La infinita cercanía de un Dios que se revela Padre





















Para el día de hoy (03/04/20): 

Evangelio según San Juan 10, 31-42








Seguramente las características de la zona tienen mucho que ver; un simple ejercicio de memoria nos trae como recuerdo el combate entre David y Goliat, el intento de ejecutar a la mujer adúltera, la muerte de San Esteban, y por lo que nos encontramos en la lectura del día, parece ser el turno del Maestro.

La muerte por lapidación estaba reservada para los delitos gravísimos según la ley mosaica -Dt. 13, 10-11-, especialmente para el caso de la blasfemia, entendida ésta como una injuria a la sacralidad absoluta de Dios pero también como una forma perversa de idolatría. Así, el culto al Dios de Israel es totalmente opuesto a cualquier desvío idolátrico pues se vulnera la libertad conseguida por Dios para su pueblo.

Los escribas y fariseos poseían grandes dotes intelectuales, aún cuando a menudo se dejaban llevar por un celo enfermizo a la pureza de su propia observancia, y es en esa inteligencia que advierten -en gran medida- la dimensión de la revelación mesiánica de Jesús de Nazareth, un Cristo plenamente identificado con el Padre, de tal modo que Cristo es Dios y Dios es Cristo.
Si bien su análisis tiene visos certeros, han invertido la cuestión primordial: ellos infieren que el joven rabbí galileo se autoeleva a las alturas divinas, es decir, se hace Dios. Pero el infinito misterio revelado por Cristo en su Palabra y en sus obras es totalmente opuesto, y es que Dios se ha hecho hombre, uno más entre nosotros en ese Cristo Señor y hermano de todos.
Por Él se ha tendido un puente infinito para rescatarnos de todos los abismos y elevar a toda la humanidad a al abrigo de la casa del Padre, a puro amor sin condiciones.

Hay otra cuestión que no es menor ni puede dejarse de lado: esos hombres que empuñan piedras mortales creen en un Dios lejano e inaccesible, al cual se le arrancan favores y bendición a través de los méritos acumulados por el respeto preceptual estricto y cierta piedad cuantificable, en un comercio piadoso.
Un Mesías así como el Señor, que revela a un Dios tan cercano y tan parecido a cada uno de nosotros que compromete e interpela, que no se deja manipular, que dá otro sentido a la existencia y que su sola presencia pone en entredicho todo lo que es ajeno a Dios en lo cotidiano. Un Dios tan cercano es un Dios muy inconveniente. Un Dios tan humilde y pobre como Cristo discute en un silencio rotundo todo lo vano a lo que solemos aferrarnos.
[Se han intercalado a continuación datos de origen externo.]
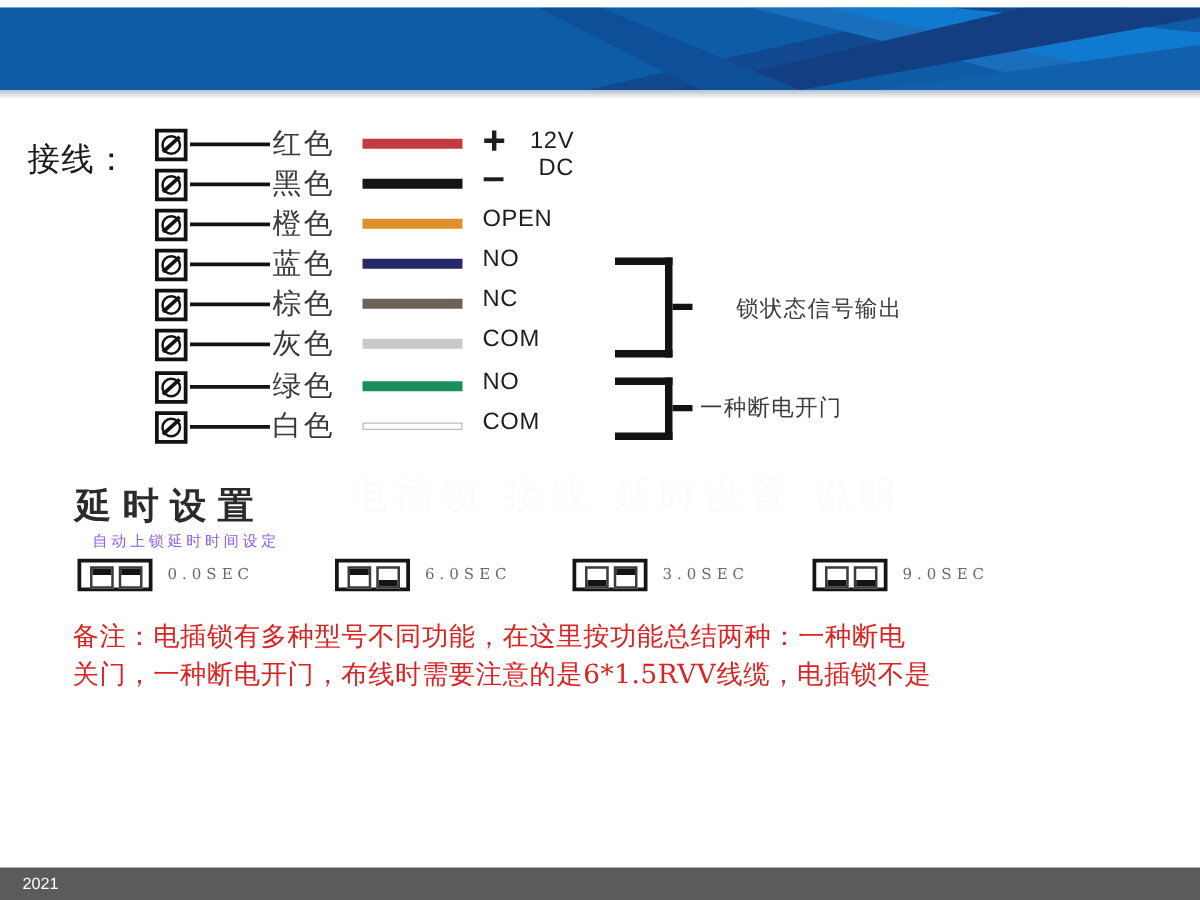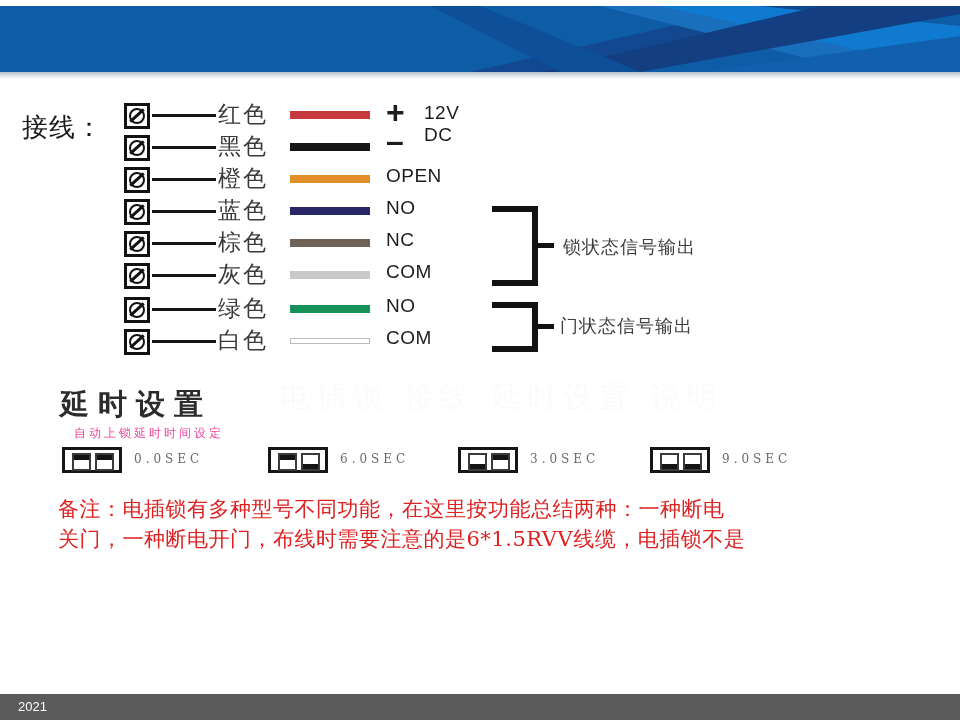--- a/index.html
+++ b/index.html
@@ -86,21 +86,21 @@
   }
   .sym-plus, .sym-minus {
     position: absolute; left: 262px;
     font-family: "Liberation Sans", sans-serif;
     font-weight: bold; color: #1d1d1d;
   }
   .sym-plus { top: -6px; font-size: 32px; }
   .sym-minus { top: -9px; font-size: 32px; }
   .volt {
     position: absolute; left: 300px; top: 2px;
-    font-size: 19px; color: #1d1d1d; letter-spacing: .5px;
+    font-size: 19px; color: #1d1d1d; letter-spacing: .5px; text-align: right;
   }
 
   
   .bracket { position: absolute; }
   .bracket .bv { position: absolute; width: 6px; background: #121212; }
   .bracket .bh { position: absolute; height: 6px; background: #121212; }
   .bracket .btick { position: absolute; width: 16px; height: 5px; background: #121212; }
   .bracket-label {
     position: absolute;
     font-family: "DejaVu Serif", serif;
@@ -112,21 +112,21 @@
   #delay { position: absolute; left: 0; top: 385px; width: 884px; height: 100px; }
   #delay-title {
     position: absolute; left: 60px; top: 0px;
     font-family: "DejaVu Serif", serif;
     font-weight: bold; font-size: 29px; color: #2b2b2b;
     letter-spacing: 9px;
   }
   #delay-sub {
     position: absolute; left: 74px; top: 40px;
     font-family: "DejaVu Serif", serif;
-    font-size: 12px; color: #ec4899; letter-spacing: 3px; text-align: center;
+    font-size: 12px; color: #8b5cf6; letter-spacing: 3px; text-align: center;
   }
   .dip { position: absolute; top: 62px; }
   .dip-body {
     position: absolute; left: 0; top: 0;
     width: 60px; height: 26px;
     border: 3px solid #161616; background: #ffffff;
   }
   .dip-sw {
     position: absolute; top: 3px;
     width: 19px; height: 18px;
@@ -277,29 +277,29 @@
     <div class="swatch hollow"></div>
     <div class="fn-label">COM</div>
   </div>
 
   <div class="bracket" style="left:492px; top:118px; width:62px; height:80px">
     <div class="bh" style="left:0; top:0; width:46px"></div>
     <div class="bv" style="left:40px; top:0; height:80px"></div>
     <div class="bh" style="left:0; top:74px; width:46px"></div>
     <div class="btick" style="left:46px; top:37px"></div>
   </div>
-  <div class="bracket-label" style="left:563px; top:147px">锁状态信号输出</div>
+  <div class="bracket-label" style="left:589px; top:147px">锁状态信号输出</div>
 
   <div class="bracket" style="left:492px; top:214px; width:62px; height:50px">
     <div class="bh" style="left:0; top:0; width:46px"></div>
     <div class="bv" style="left:40px; top:0; height:50px"></div>
     <div class="bh" style="left:0; top:44px; width:46px"></div>
     <div class="btick" style="left:46px; top:22px"></div>
   </div>
-  <div class="bracket-label" style="left:560px; top:226px">门状态信号输出</div>
+  <div class="bracket-label" style="left:560px; top:226px">一种断电开门</div>
 
 </div>
 
 <div id="delay">
 
   <div id="delay-title">延时设置</div>
   <div id="delay-sub">自动上锁延时时间设定</div>
 
   <div class="dip" style="left:62px">
     <div class="dip-body">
La hora de las piedras, la hora de la muerte declarada por esos hombres enfurecidos, implica un qué me importa a todo el bien que Cristo ha hecho, toda la bondad que ha prodigado. Cuenta para ellos el molde que se rompe y la estructura mundana que se estremece por la presencia de la verdad que resplandece en la persona de Cristo. Las rocas empuñadas no son tan peligrosas como los corazones petrificados de esos hombres, armas arrojadizas a distancia que se vuelven incapaces de fé, de esperanza y de amor. La respuesta brutal a la asombrosa Gracia de Dios.

El tribunal mayor de Israel, el Sanedrín, si bien podía emitir fallos condenatorios a la pena capital, carecía de autoridad para su ejecución; la soberanía la ejercía el pretor romano, tal como lo podremos verificar entre el Jueves y el Viernes Santo, extraño poder imperial que absorbe bienes, tierras y cuerpos en talante propietario. El ánimo de ejecutar al Maestro allí mismo implica que estaban dispuestos, en su furia, a quebrantar gravemente la Ley ejecutándolo ellos mismos sin buscar la conformidad romana y allí regresamos a la cuestión cordial.
Ya han muerto a Cristo en sus corazones, resta saber el cómo y el cuando.

Sin embargo, como si de un magno artista del escape se tratara, Cristo pasa por en medio de ellos. No es su hora y por ello no lo pueden atrapar. Su hora es un momento exacto y propicio que no lo decidirán sus enemigos, sino que será fruto de su amor supremo, una vida ofrecida en el altar de la cruz para que no haya más crucificados, en total libertad sin coerciones.

Con Cristo y en esta Cuaresma también debemos cruzar el Jordán, y exiliarnos por un momento en tierras de fé y esperanza, para reencontrarnos con el Dios que nos busca sin descanso, un Cristo que se desvive por nuestra felicidad. 
Volver a creer, volver a Dios desde las entrañas.